[Edit tracking data]
-- Opening Marker --
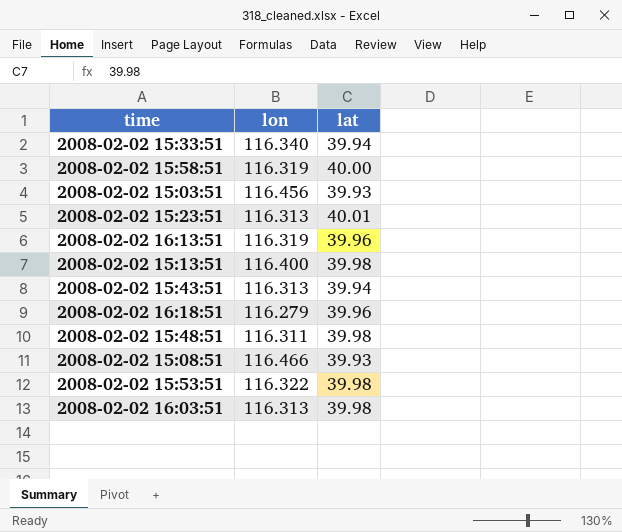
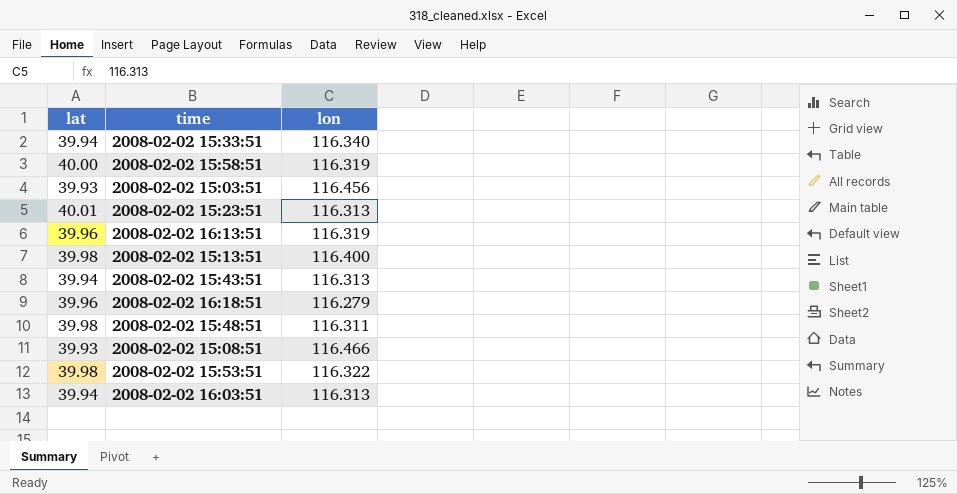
column lat | position: 3 -> 1
2008-02-02 16:03:51 | lat: 39.98 -> 39.94

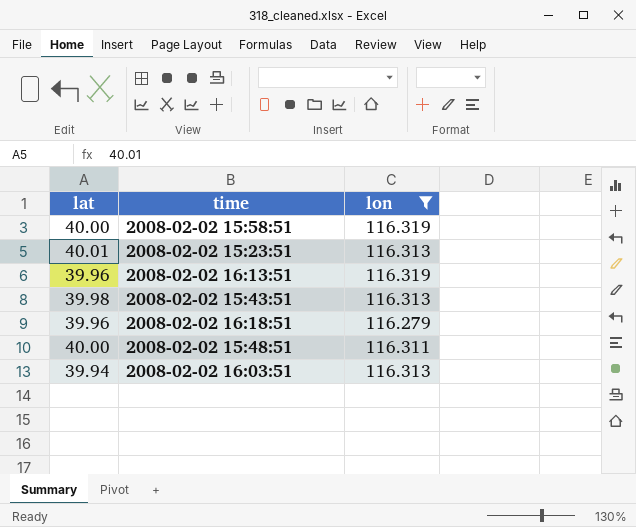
filter: none -> lon <= 116.319
2008-02-02 15:43:51 | lat: 39.94 -> 39.98
2008-02-02 15:48:51 | lat: 39.98 -> 40.00

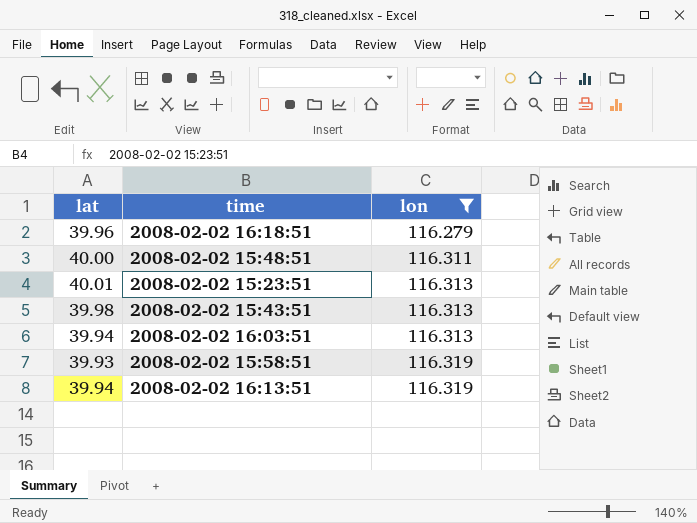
row order: none -> lon ascending
2008-02-02 15:58:51 | lat: 40.00 -> 39.93
2008-02-02 16:13:51 | lat: 39.96 -> 39.94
-- Closing Marker --
# Instructions for the task:
The expected answer is every line above in which the word "none" appears.

# Result of this exercise:
filter: none -> lon <= 116.319
row order: none -> lon ascending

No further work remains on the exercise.